Se pensiamo all’agro campano lo vediamo come un territorio sconvolto prima dall’esplosione edilizia, e poi occupato, negli spazi residui, dalle spazzature del Nord e del Sud. È davvero difficile per noi immaginare che cos’era prima della devastazione. Ci aiuta un innamorato di questa terra (e della terra in generale) l’autore di questo libretto. Antonio di Gennaro riesce a restituirci un’immagine vivissima della “terra lasciata”. Ci riesce allineando brani dei racconti di persone, più fortunate di noi, che ebbero la fortuna di scoprire le mille inaudite ricchezze di questi fertili suoli. Collegando con il suo racconto brani di Goethe, Galanti, Sestini, Dickens l’autore dipinge l’affascinante ritratto del frutto del poderoso lavoro plurimillenario che la natura e l’uomo hanno compiuto collaborando, e ci rende consapevoli del livella altissimo di produttività e di bellezza che era stato raggiunto, del “capolavoro” (annotate questa parola) che era stato raggiunto. Un’opera la cui qualità non risiede solo nella struttura e nella forma della campagna e nei suoi incredibilmente ricchi prodotti, ma anche nei rapporti virtuosi che la legano alla città, in uno scambio che rende migliori entrambi.
Bellezza perduta, utilità perduta, ricchezza perduta. Perché, come? Manlio Rossi Doria e Pasquale Coppola, Antonio Cederna e Vezio De Lucia aiutano di Gennaro a raccontarci i modi e le ragioni per cui il “capolavoro” si è trasformato in un immondo ammasso, perché e come il sistema di aree agricole pregiate intorno alla città, è stato deliberatamente trasformato in “spazi vuoti, invisibili e inaccessibili ai più perché occultate da una cortina di degrado” ed è diventato “la grande discarica utilizzata dai Casalesi per smaltire i rifiuti industriali provenienti dal nord”.
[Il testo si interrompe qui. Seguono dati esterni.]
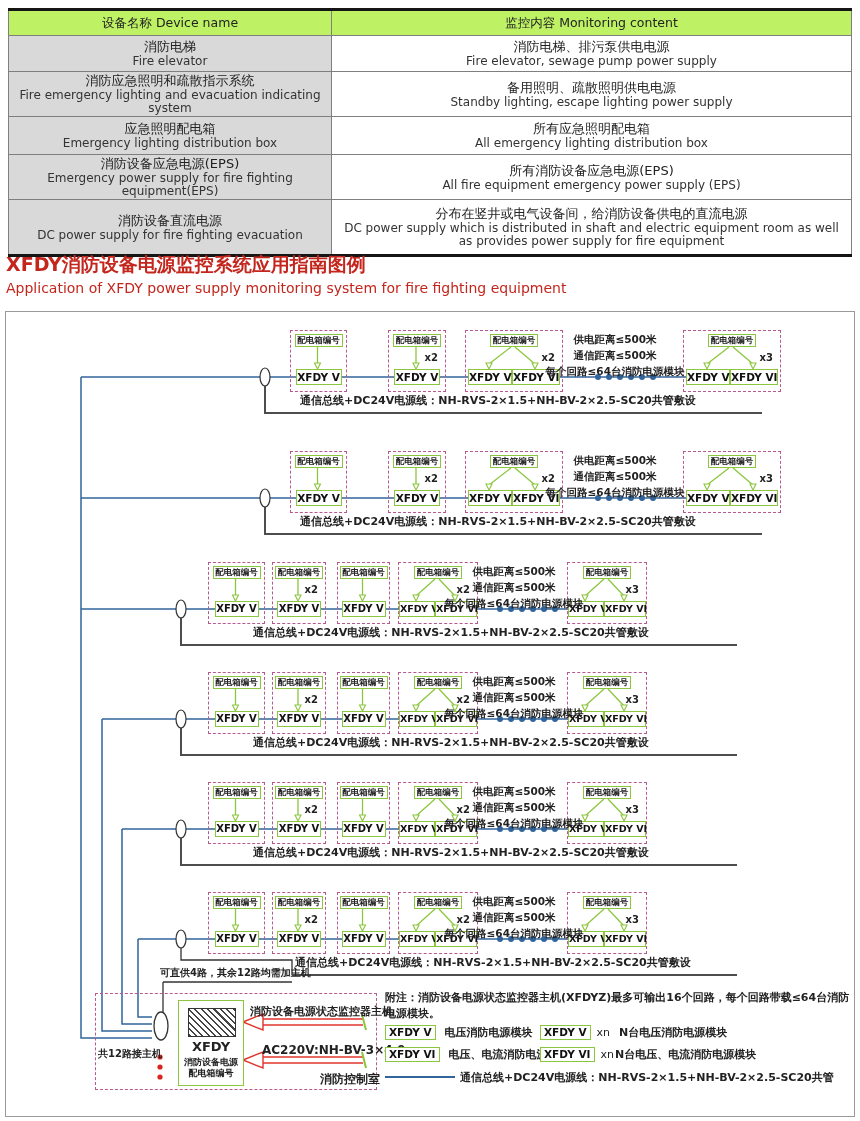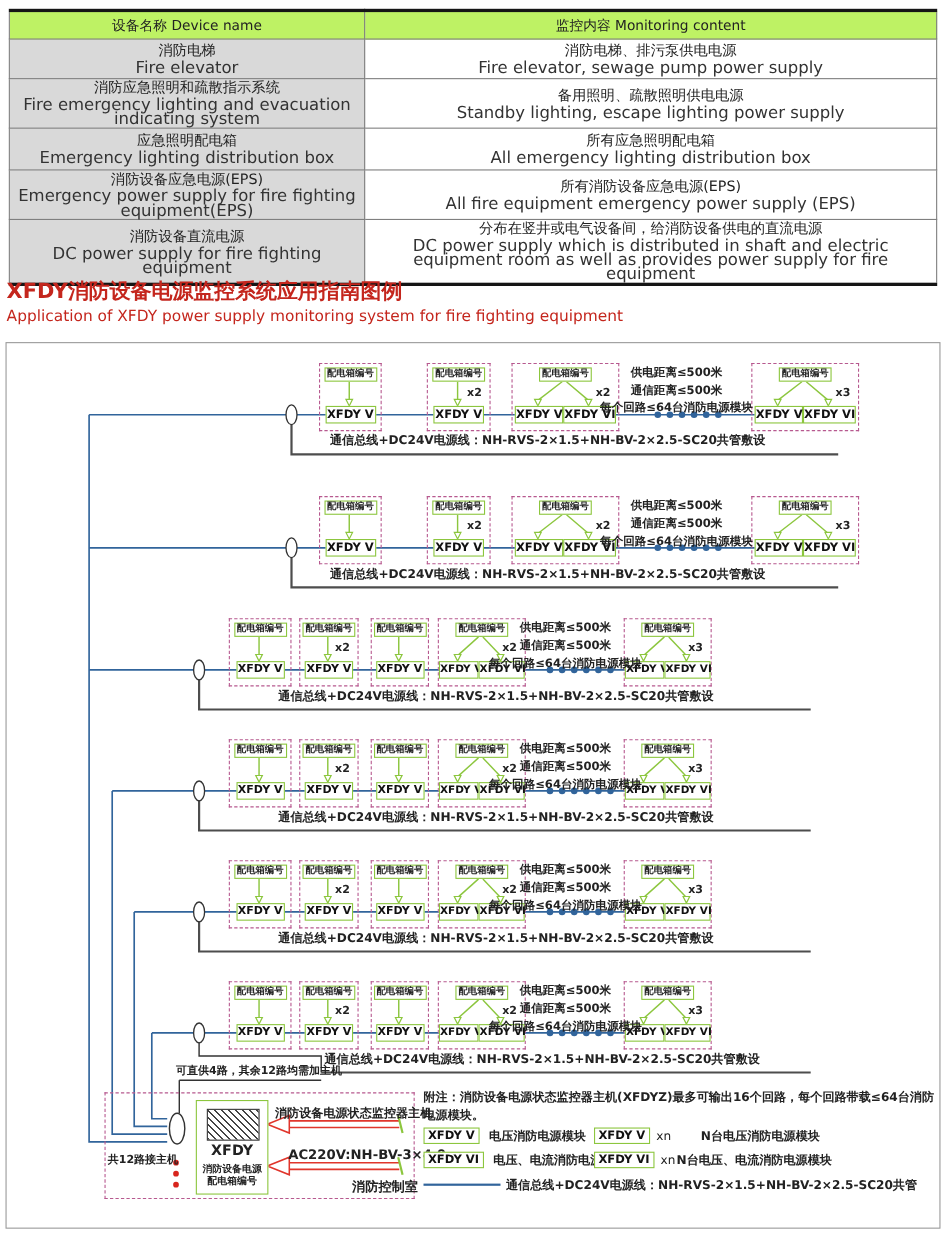"Fire elevator" .en { font-size: 15px -> 12px }
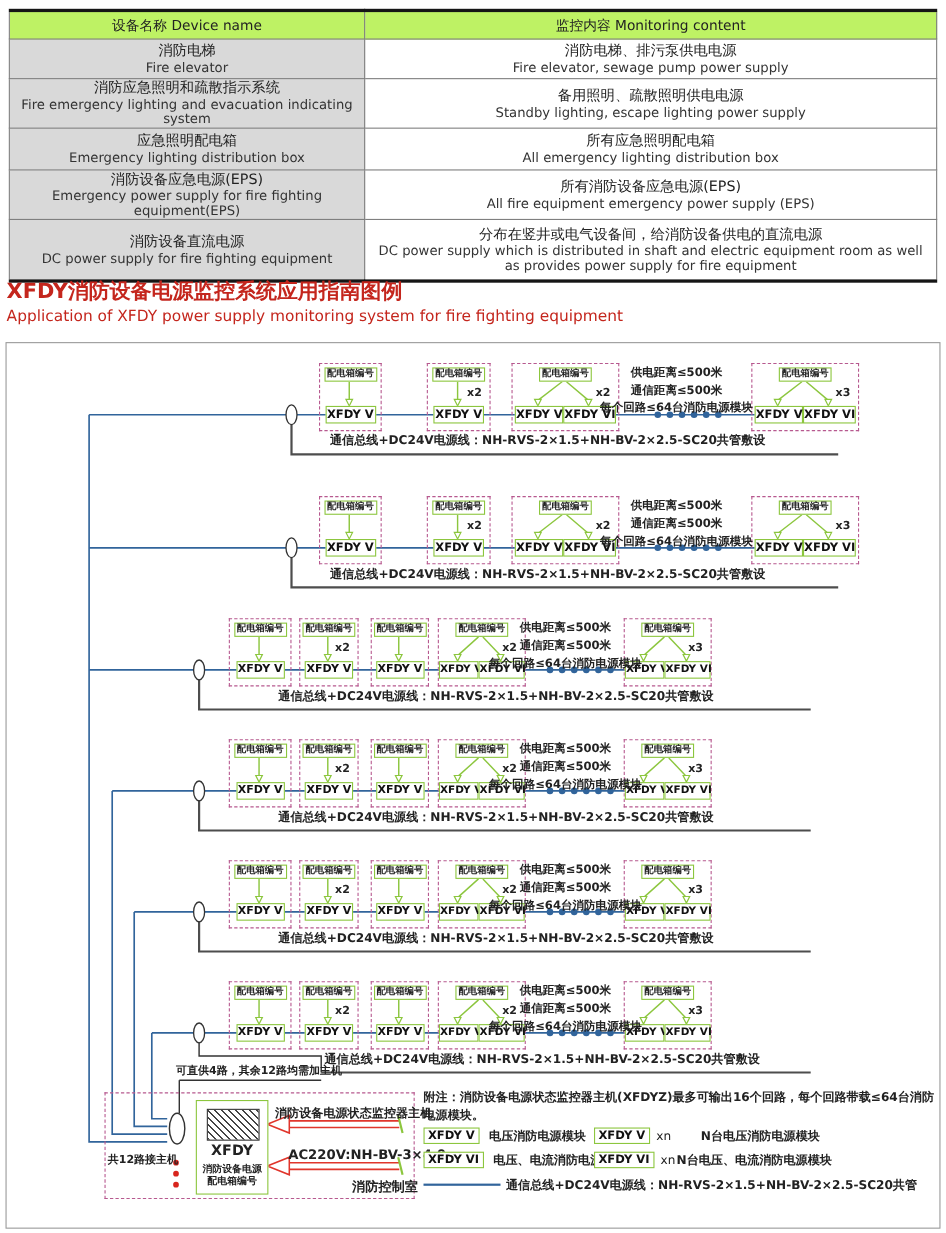"DC power supply for fire" span.en { text: equipment -> evacuation }
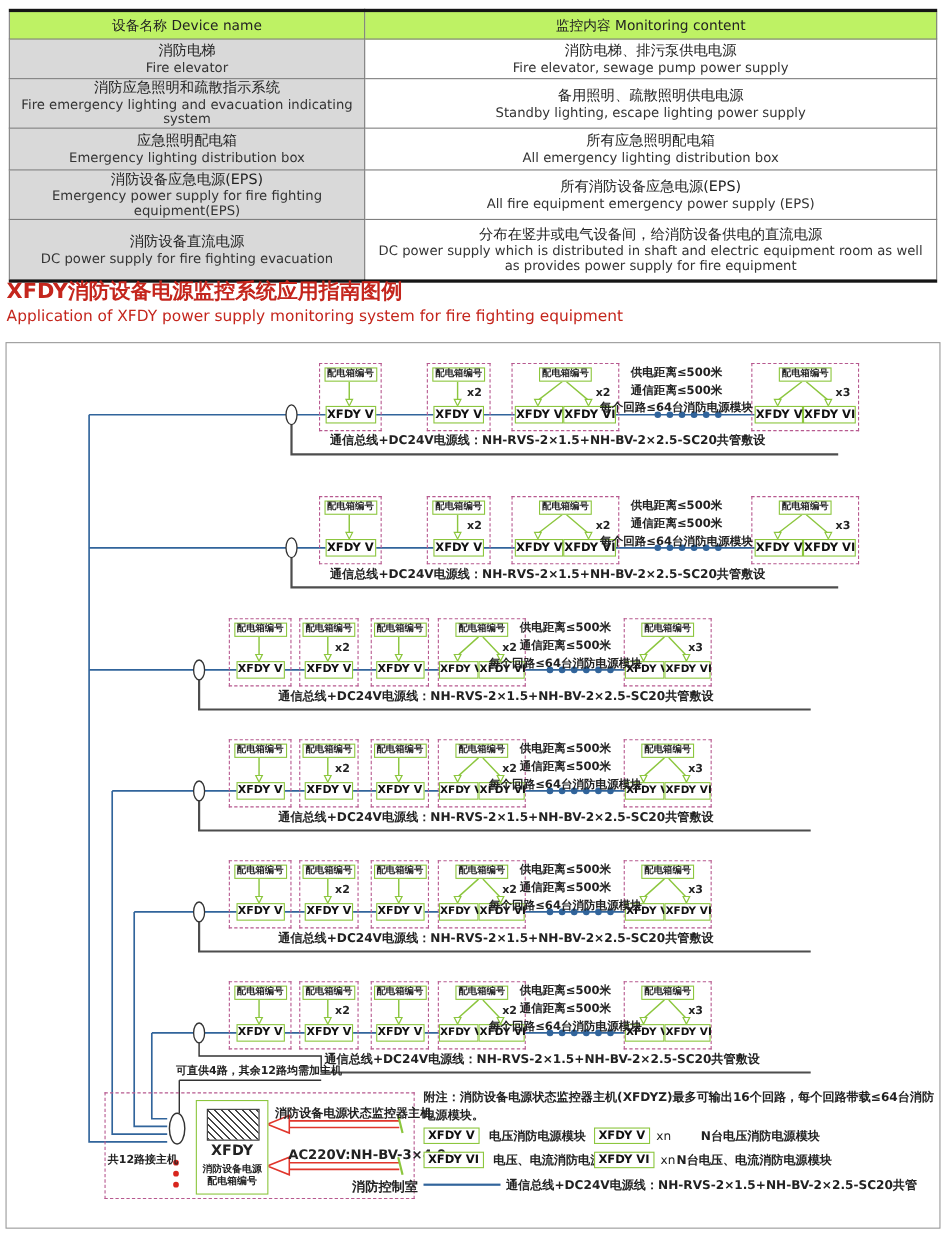"N台电压消防电源模块" span.legend-text { margin-left: 27px -> 9px }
Gli interessi, le forze e le debolezze, gli strumenti adoperati per distruggere sono raccontati con efficacia in un racconto che si legge d’un fiato, ma che fa riflettere a lungo. E dopo aver descritto “il progetto pluridecennale di distruzione di Campania felix”, e il significato profondo di ciò che ancora rimane,di Gennaro formula la sua proposta. Non ve la racconto; vi do la parola chiave: “Partenone”. Un progetto impegnativo, ma possibile. Richiede una virtù che è indispensabile perché la civiltà sopravviva: la capacità di guardare, a un tempo, alla nostra storia e al nostro futuro: memoria e lungimiranza.